In 2010, many traditional IRA holders converted to a Roth because the principal and appreciation grows tax free. Now, it’s time to start paying taxes for the conversion, if you haven’t already.
Why do I have to pay taxes on my conversion?
With a traditional individual retirement account, you’ve probably been able to contribute your money tax free, unless you take part in a qualified employer plan, like a 401(k). You also haven’t had to pay income tax on the earnings stemming from your IRA. For traditional IRAs, taxes kick in when you pull the money out of the account, usually after you retire and are in a lower tax bracket than you are today. On the flip side, if you have a Roth IRA, contributions are not tax deductible, but when you make qualified withdrawals, they are tax free. Since you converted from a traditional to a Roth IRA you are now on the hook for taxes even though the long-term benefits may be very attractive.
How much do I owe?
Back in 2010 when you elected to convert to a Roth IRA you were given two options on when to pay the tax for the conversion. You could spread the tax payment by paying half when you file your 2011 return and then the other half on your 2012 return, or you could have paid it all in one full swoop on your 2010 return. The amount you owe also depends on the size of the IRA balance that was converted. As a side note, your income may substantially increase when preparing your 2011 return as a result of the conversion. This may mean that you could be phased out of certain deductions and credits that you normally claimed on past tax returns.

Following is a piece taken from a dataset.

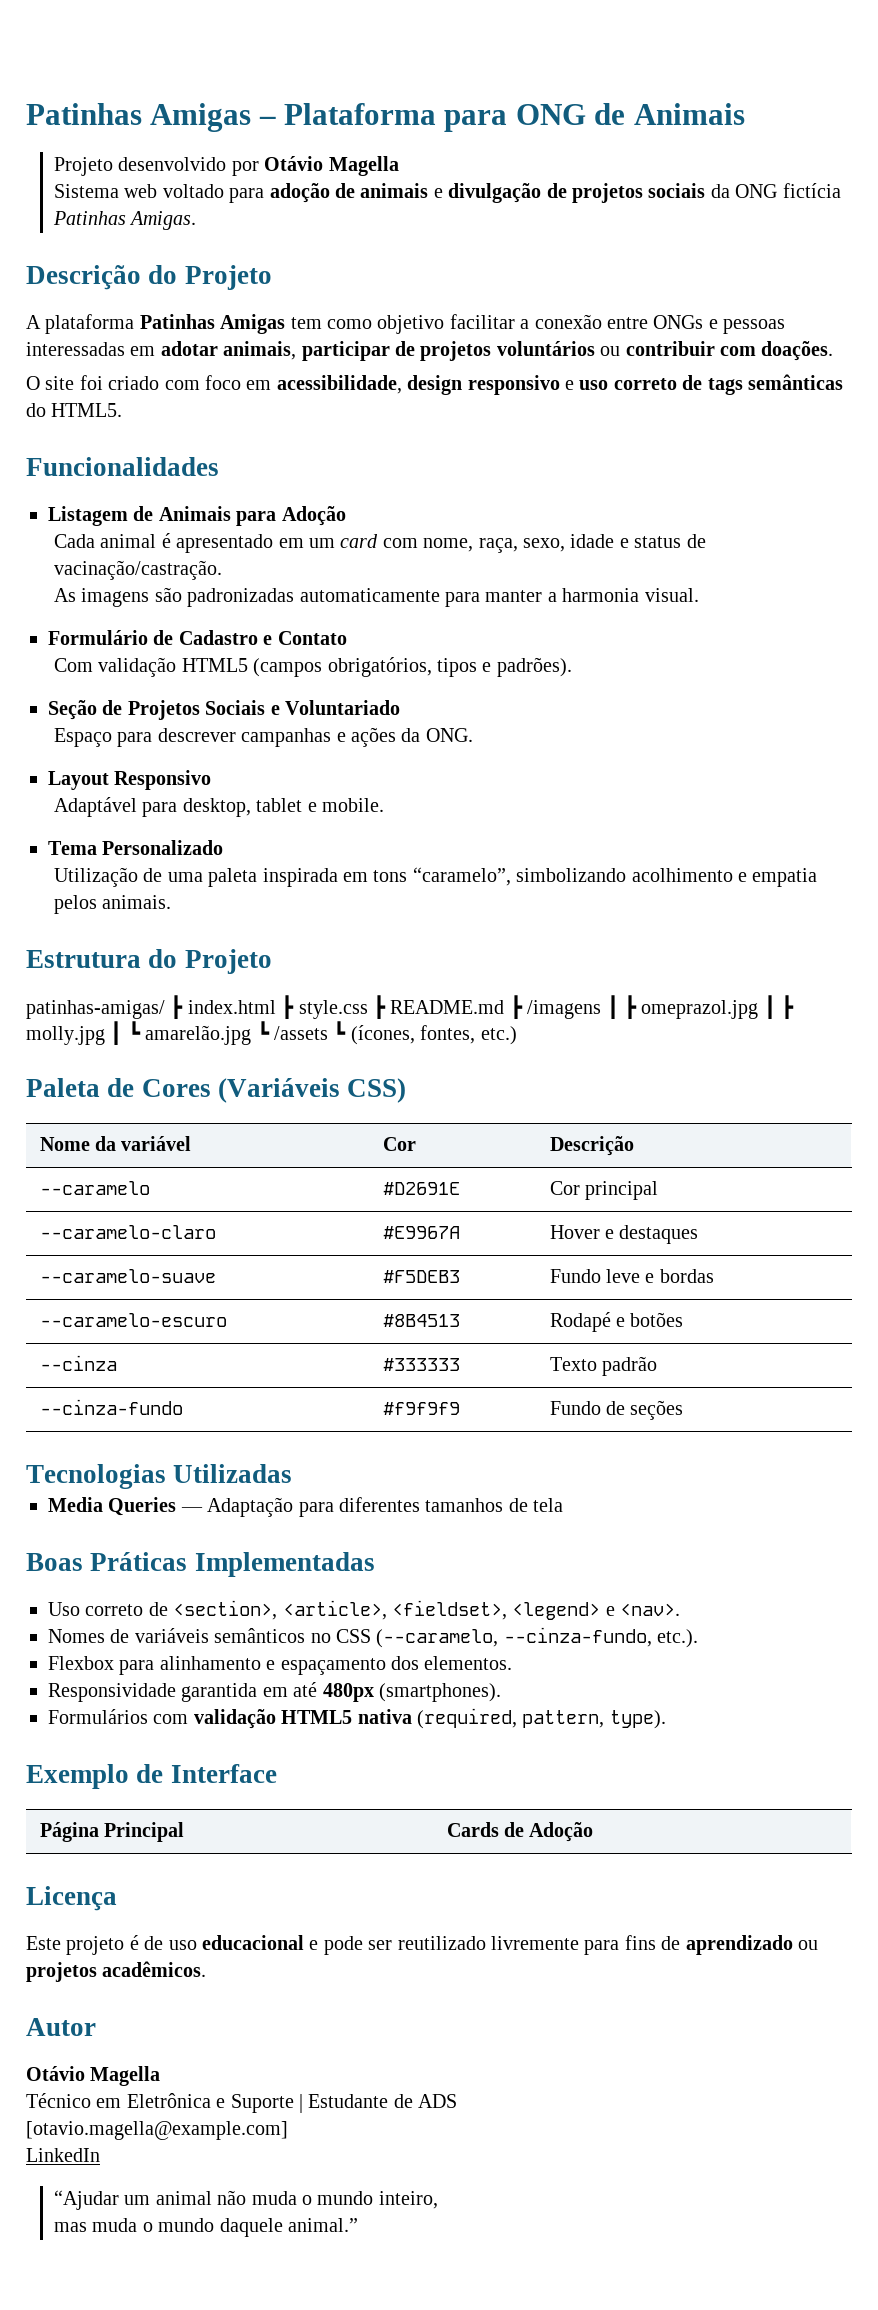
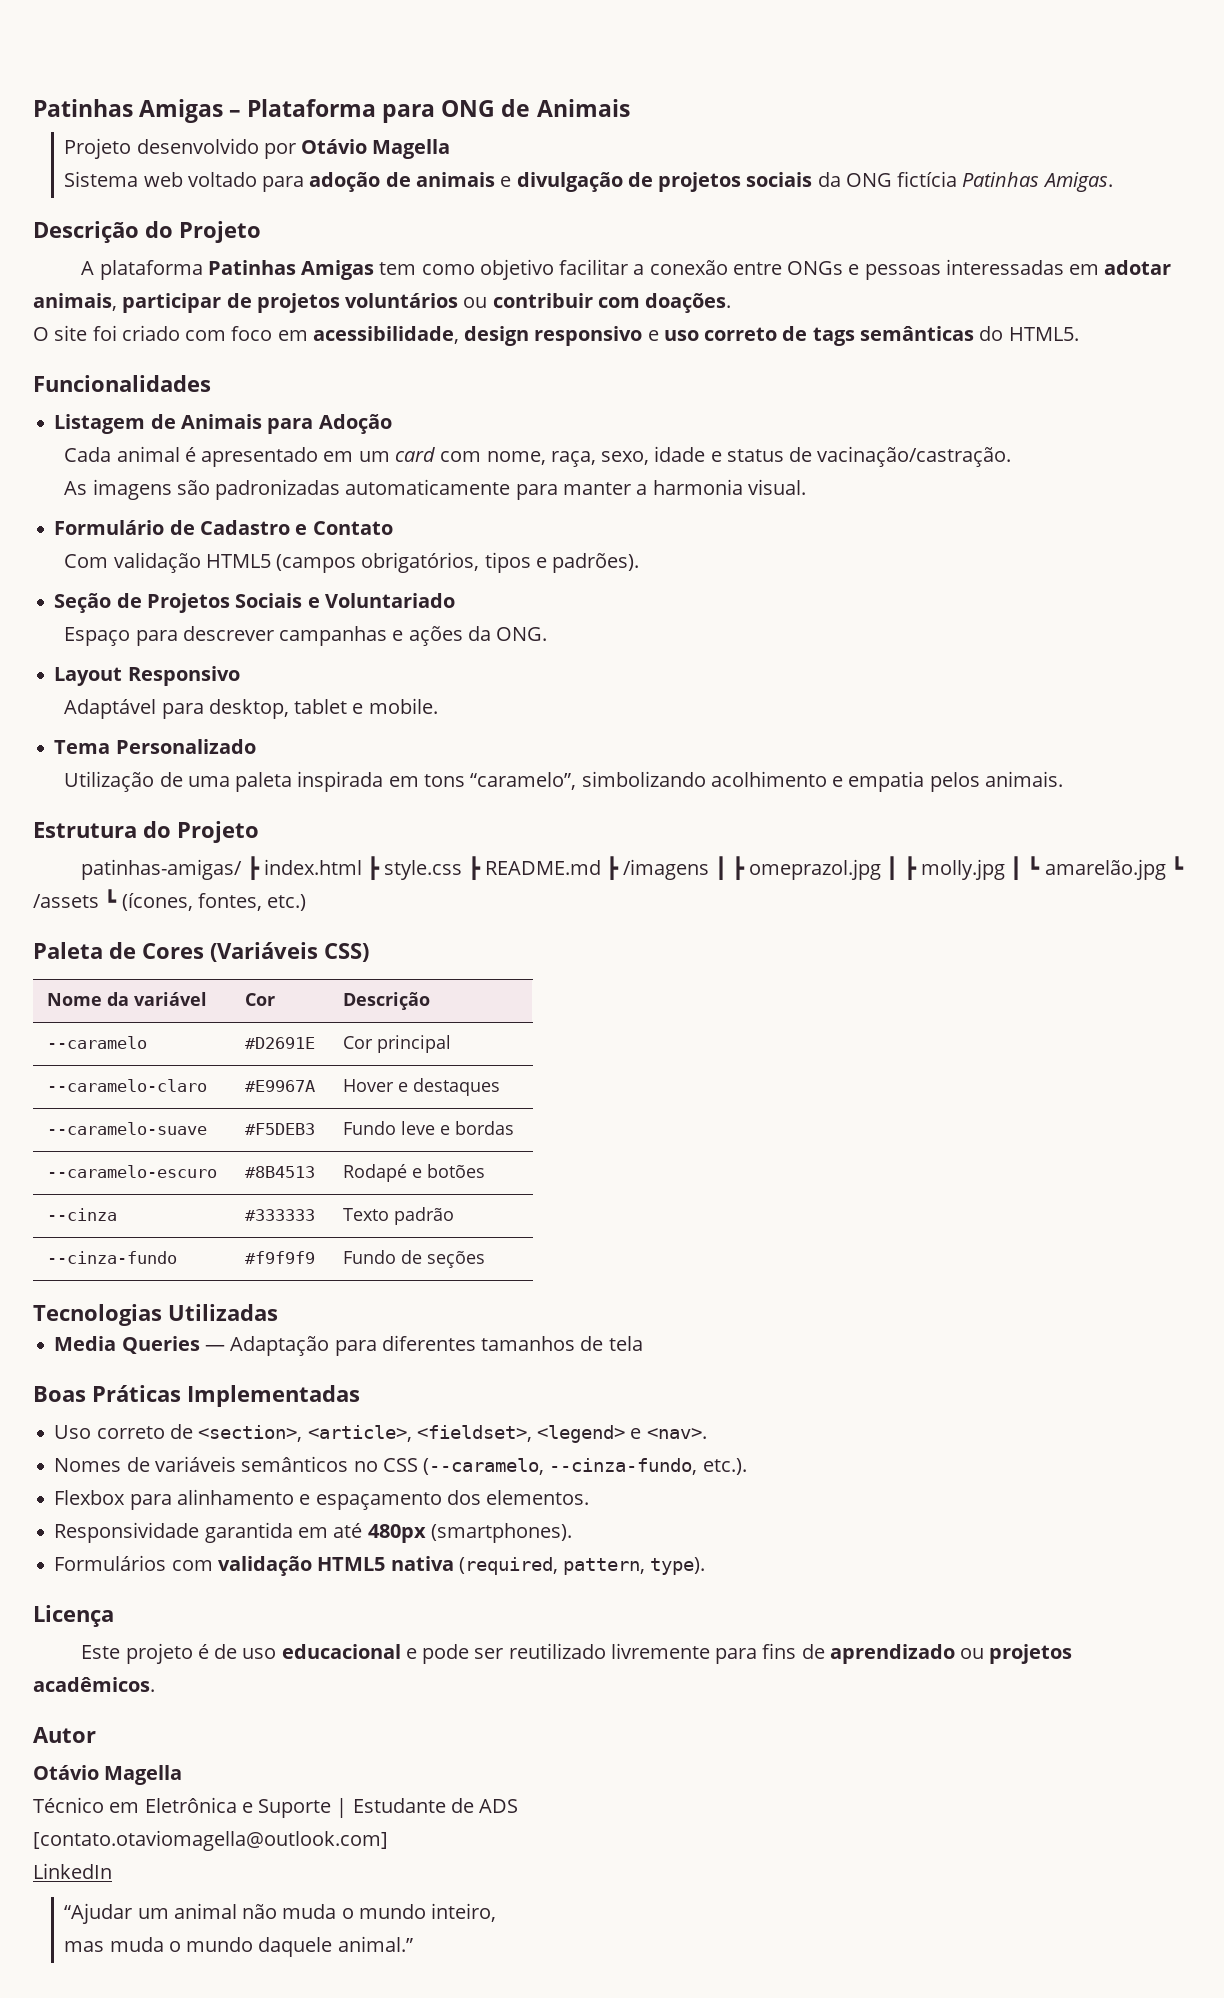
- Exemplo de Interface
- Página Principal | Cards de Adoção
- [otavio.magella@example.com]
+ [contato.otaviomagella@outlook.com]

What if I Re-characterized my Roth IRA Conversion in 2011?
Ahhh, some folks decided to undo their Roth IRA conversion this year or what is commonly referred to as a re-characterization because of the fall in the market during the middle of the year. The reason some did this is because the account value of the IRA on the conversion date was likely higher than it was during the year when the market dropped. If they re-characterized their conversion and haven’t converted back before the end of 2011, then they don’t owe any taxes since the conversion was effectively voided. In retrospect, re-characterizations would have likely backfired since the market has picked up steam unless the taxpayer converted 31 days after the re-characterization.
Where exactly do I report the conversion income on my tax return?
On your form 1040, look for line 15b to report your conversion income for the year.